:: DATA PROVIDED

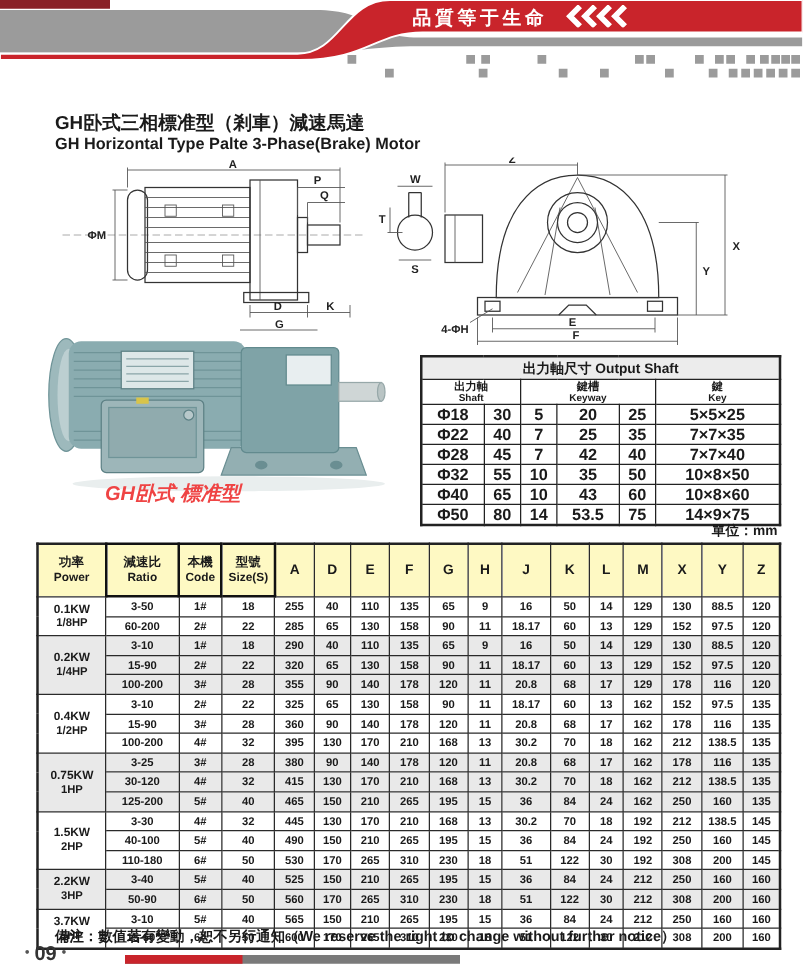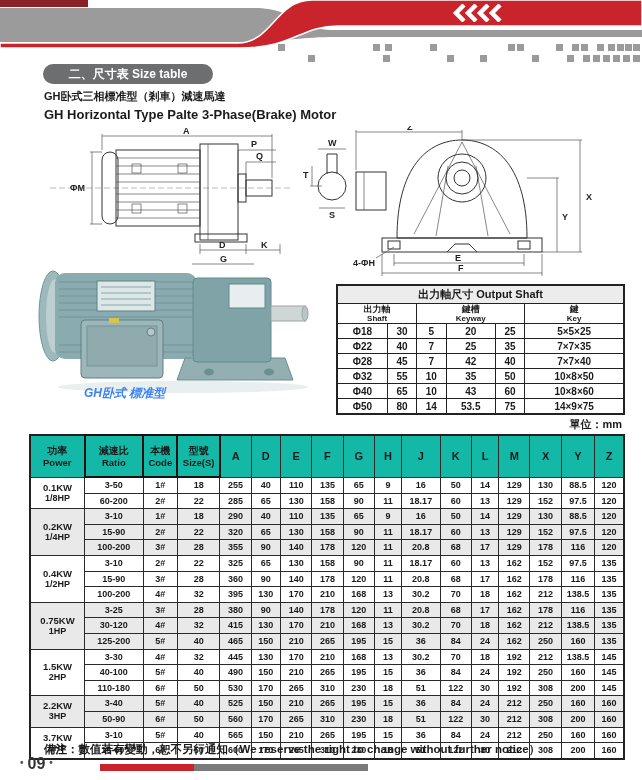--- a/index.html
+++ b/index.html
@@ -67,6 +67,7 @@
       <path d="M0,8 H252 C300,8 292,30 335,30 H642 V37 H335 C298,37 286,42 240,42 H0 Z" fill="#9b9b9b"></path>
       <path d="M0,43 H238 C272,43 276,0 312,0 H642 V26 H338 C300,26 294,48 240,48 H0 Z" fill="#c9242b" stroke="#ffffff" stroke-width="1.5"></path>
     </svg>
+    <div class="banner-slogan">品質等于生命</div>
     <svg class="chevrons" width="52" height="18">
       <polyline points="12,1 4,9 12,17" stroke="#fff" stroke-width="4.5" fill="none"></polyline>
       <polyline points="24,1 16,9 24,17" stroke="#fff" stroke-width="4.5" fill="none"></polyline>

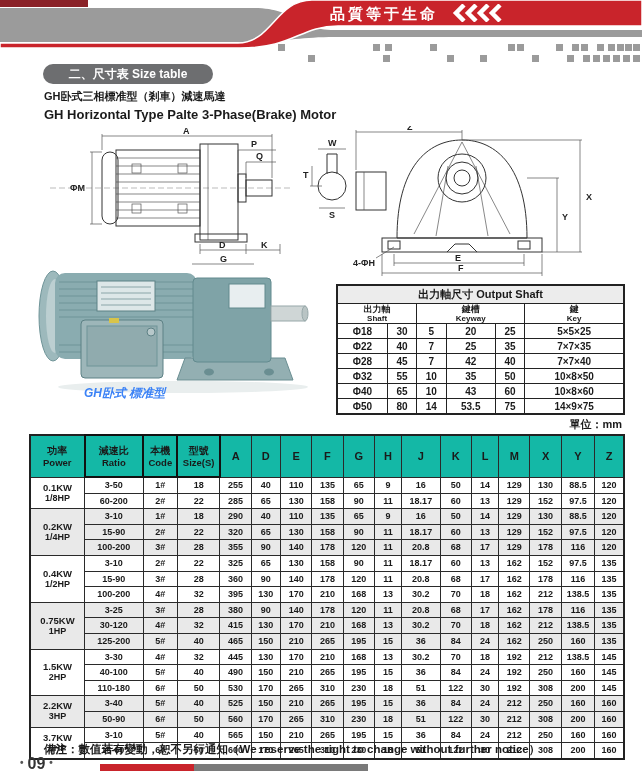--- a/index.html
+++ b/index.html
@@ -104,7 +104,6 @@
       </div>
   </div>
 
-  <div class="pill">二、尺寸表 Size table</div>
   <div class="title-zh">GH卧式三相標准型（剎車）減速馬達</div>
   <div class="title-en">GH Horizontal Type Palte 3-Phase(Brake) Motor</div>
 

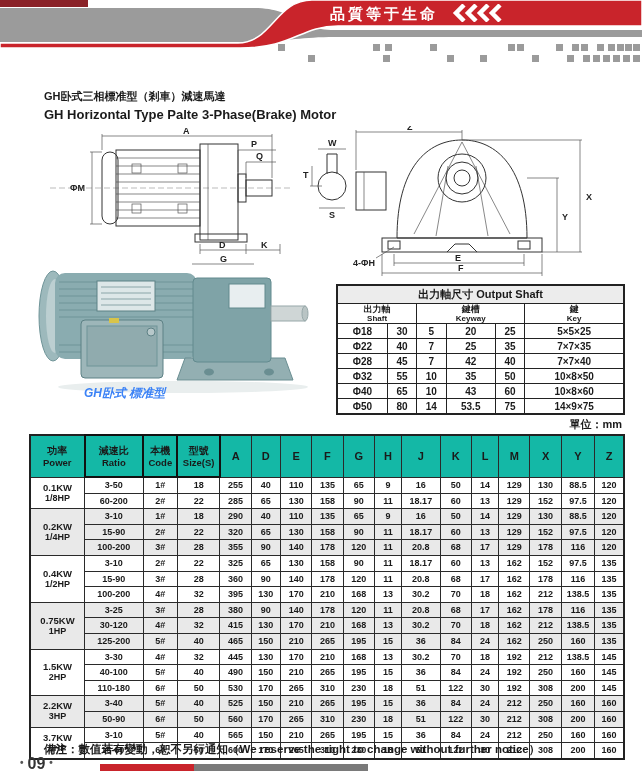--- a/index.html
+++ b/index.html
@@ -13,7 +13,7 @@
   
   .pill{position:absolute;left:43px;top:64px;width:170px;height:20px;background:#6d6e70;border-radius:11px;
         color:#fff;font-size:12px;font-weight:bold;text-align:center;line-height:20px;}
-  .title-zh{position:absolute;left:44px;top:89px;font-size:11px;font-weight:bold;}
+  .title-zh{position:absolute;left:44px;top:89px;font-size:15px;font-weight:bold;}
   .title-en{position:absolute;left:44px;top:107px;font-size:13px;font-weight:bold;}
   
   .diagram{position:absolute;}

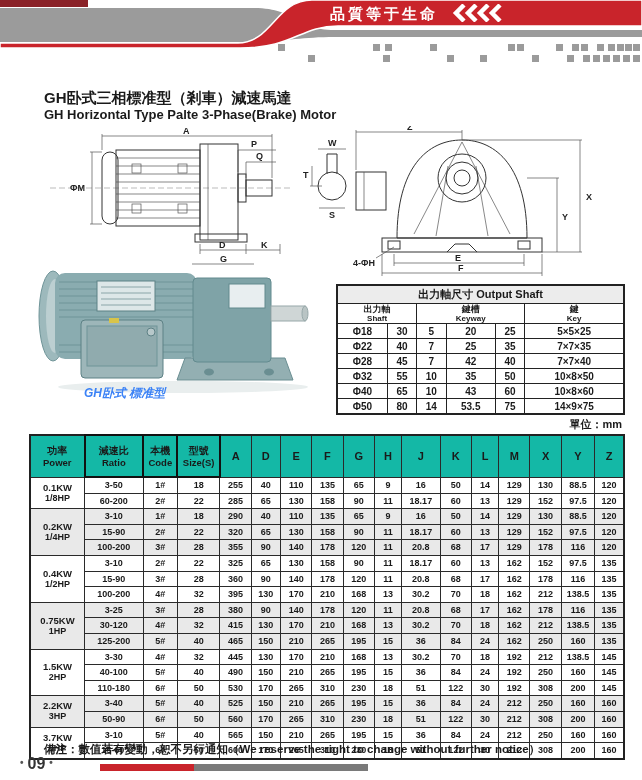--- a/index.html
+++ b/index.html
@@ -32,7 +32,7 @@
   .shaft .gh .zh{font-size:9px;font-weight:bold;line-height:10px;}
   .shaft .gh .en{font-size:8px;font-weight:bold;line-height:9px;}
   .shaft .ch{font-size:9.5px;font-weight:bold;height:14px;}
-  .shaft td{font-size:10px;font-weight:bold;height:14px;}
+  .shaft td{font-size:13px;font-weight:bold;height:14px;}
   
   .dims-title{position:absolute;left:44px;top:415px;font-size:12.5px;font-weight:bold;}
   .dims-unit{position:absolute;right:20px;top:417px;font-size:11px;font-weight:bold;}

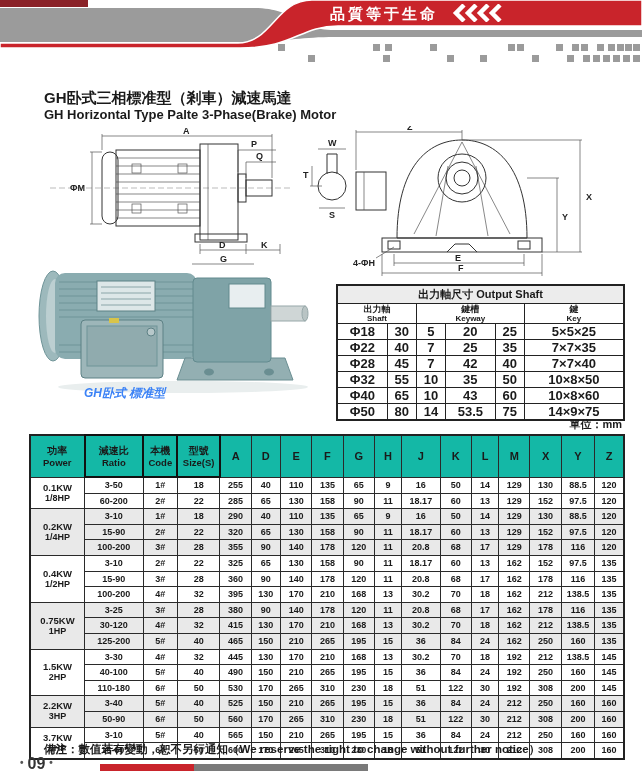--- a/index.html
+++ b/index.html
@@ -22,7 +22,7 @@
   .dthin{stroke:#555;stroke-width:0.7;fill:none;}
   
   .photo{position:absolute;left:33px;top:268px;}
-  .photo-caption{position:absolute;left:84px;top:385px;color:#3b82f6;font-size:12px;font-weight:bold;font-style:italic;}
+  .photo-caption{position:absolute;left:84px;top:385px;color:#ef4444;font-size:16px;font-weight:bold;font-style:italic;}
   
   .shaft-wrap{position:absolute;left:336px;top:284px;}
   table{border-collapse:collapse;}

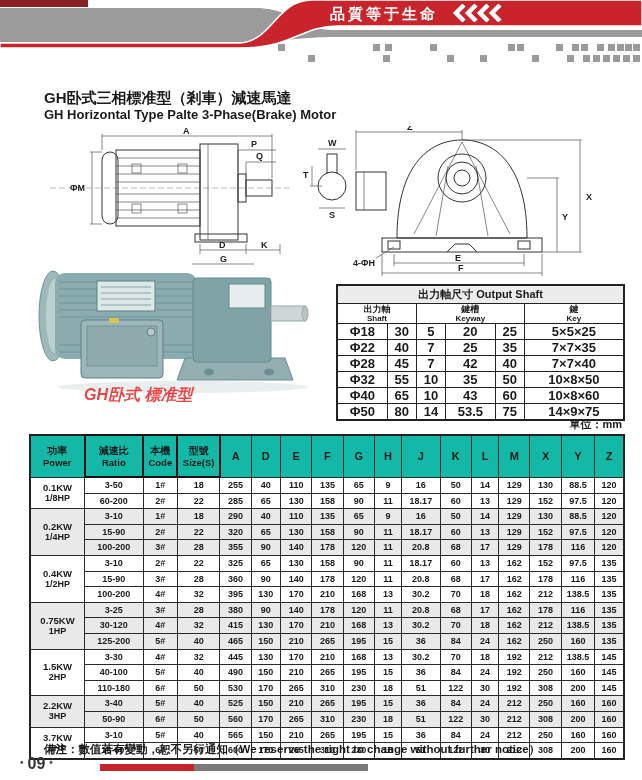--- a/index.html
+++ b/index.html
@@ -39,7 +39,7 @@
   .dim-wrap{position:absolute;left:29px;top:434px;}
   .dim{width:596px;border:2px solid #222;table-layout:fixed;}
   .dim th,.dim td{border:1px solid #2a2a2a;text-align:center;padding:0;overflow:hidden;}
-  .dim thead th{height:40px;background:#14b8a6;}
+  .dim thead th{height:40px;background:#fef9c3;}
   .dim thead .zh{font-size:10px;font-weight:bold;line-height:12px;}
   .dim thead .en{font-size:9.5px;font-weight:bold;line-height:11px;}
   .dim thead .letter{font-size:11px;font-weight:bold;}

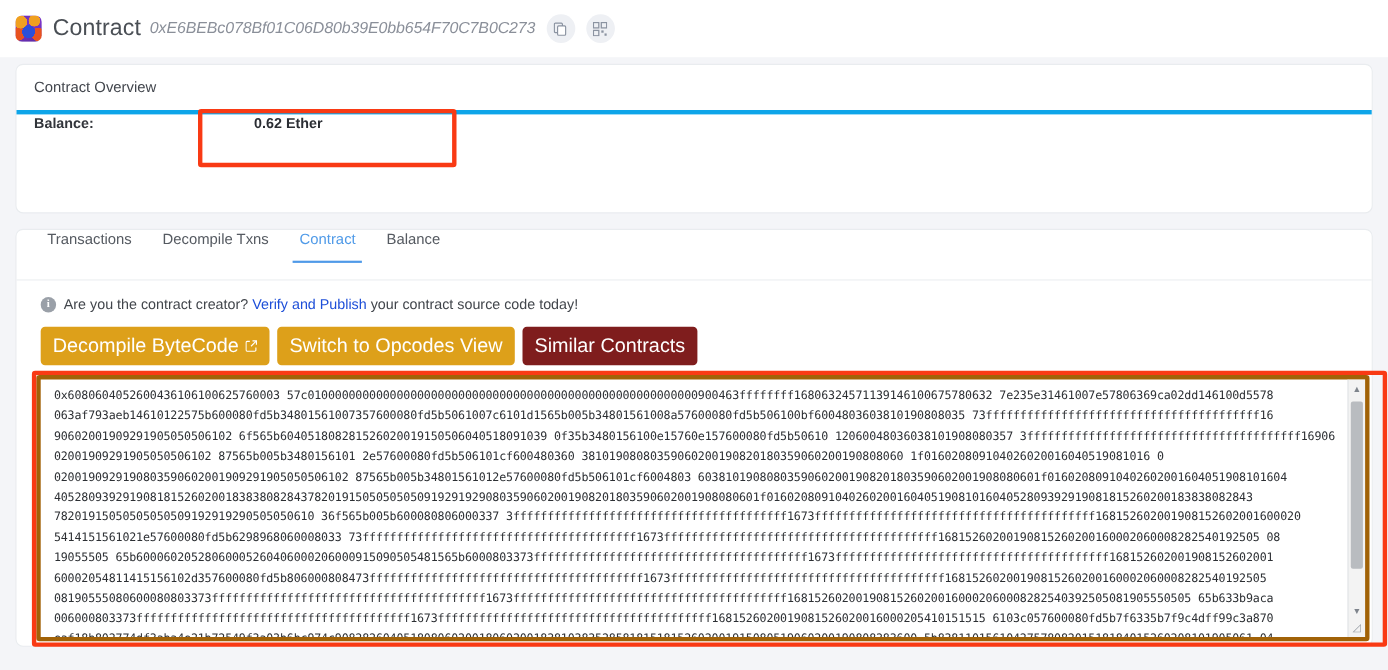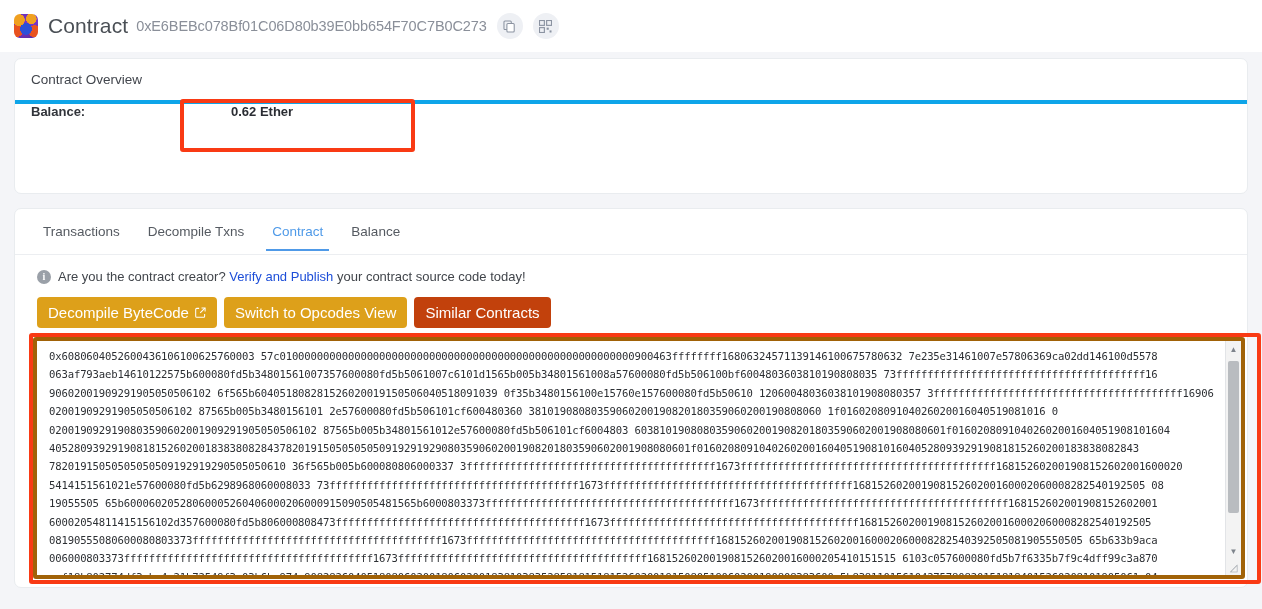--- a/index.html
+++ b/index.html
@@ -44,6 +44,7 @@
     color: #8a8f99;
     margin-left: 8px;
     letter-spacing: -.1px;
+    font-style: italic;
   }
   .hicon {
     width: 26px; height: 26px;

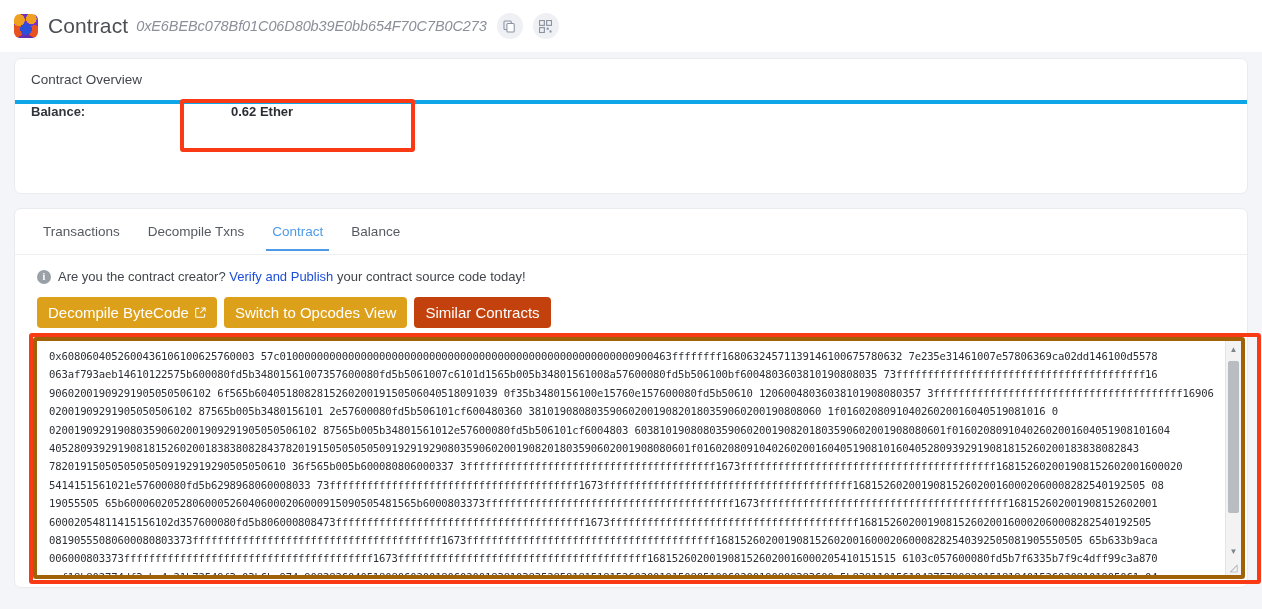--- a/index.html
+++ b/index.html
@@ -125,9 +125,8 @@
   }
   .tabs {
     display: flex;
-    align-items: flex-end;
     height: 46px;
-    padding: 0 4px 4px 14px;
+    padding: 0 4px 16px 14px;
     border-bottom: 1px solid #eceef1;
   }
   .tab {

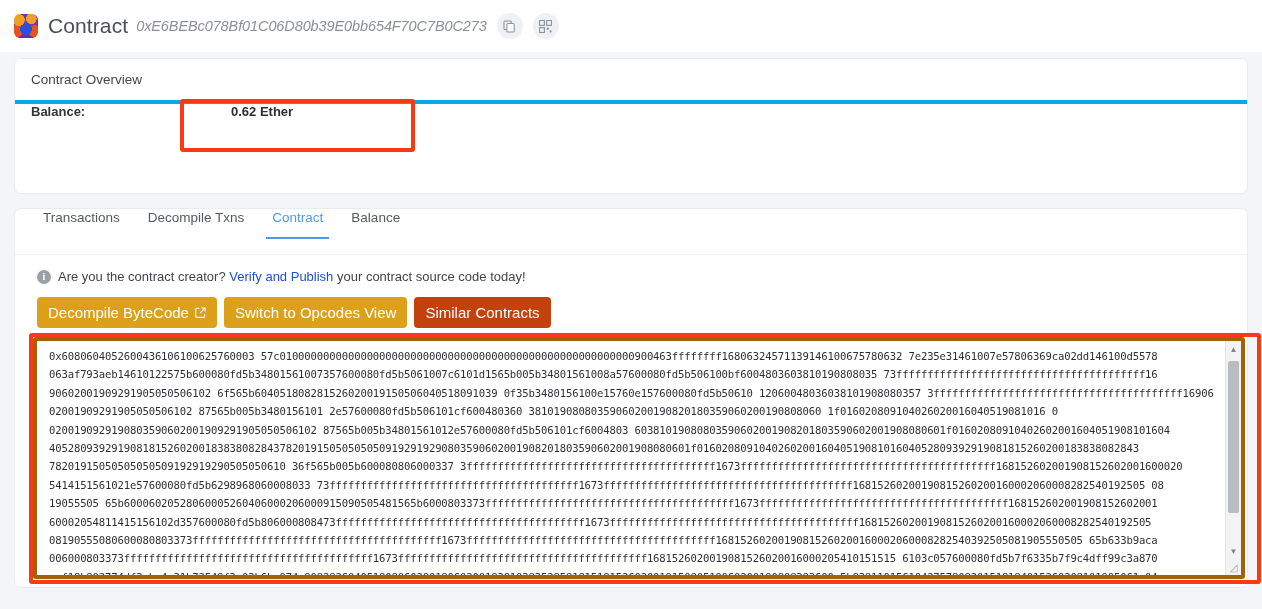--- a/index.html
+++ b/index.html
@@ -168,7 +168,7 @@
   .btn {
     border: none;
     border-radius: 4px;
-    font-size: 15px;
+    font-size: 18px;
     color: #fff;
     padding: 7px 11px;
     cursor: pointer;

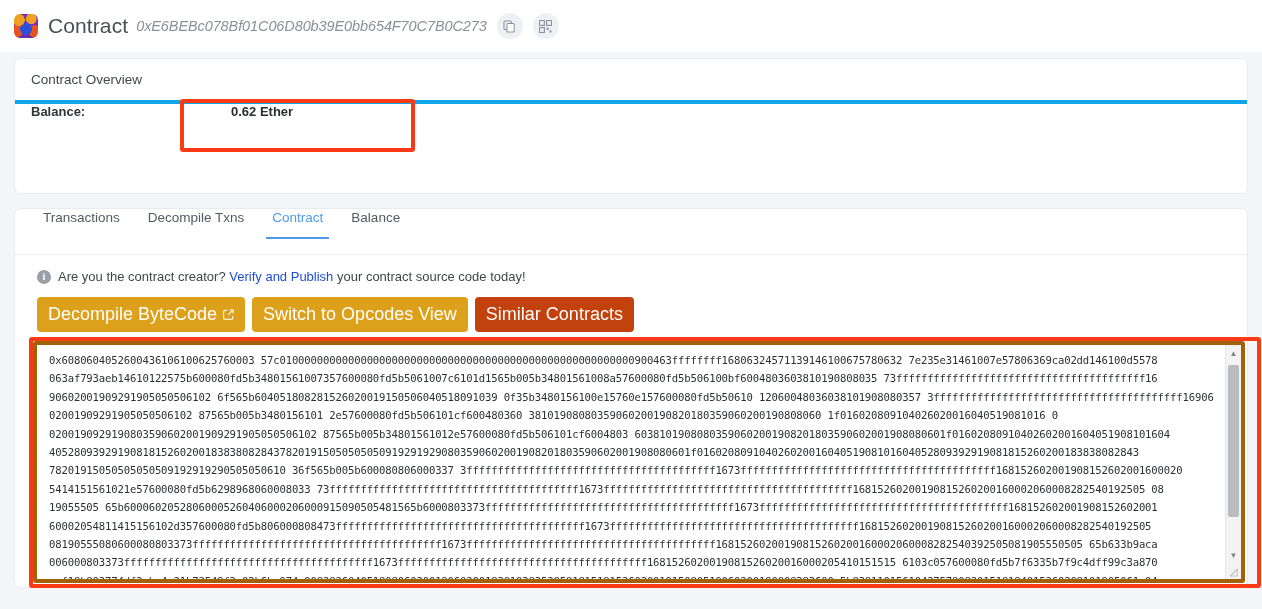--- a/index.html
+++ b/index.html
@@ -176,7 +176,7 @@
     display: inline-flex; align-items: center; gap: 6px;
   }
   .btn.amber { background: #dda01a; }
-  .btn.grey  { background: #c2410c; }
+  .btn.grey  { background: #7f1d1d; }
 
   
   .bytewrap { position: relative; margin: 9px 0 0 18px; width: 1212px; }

::::

> [REQUIRED ACTION]:
Each line of the data that holds the word "class" should be copied.

> [TASK ANSWER]:
+    <div class="banner-slogan">品質等于生命</div>
     <svg class="chevrons" width="52" height="18">
-  <div class="pill">二、尺寸表 Size table</div>
   <div class="title-zh">GH卧式三相標准型（剎車）減速馬達</div>
   <div class="title-en">GH Horizontal Type Palte 3-Phase(Brake) Motor</div>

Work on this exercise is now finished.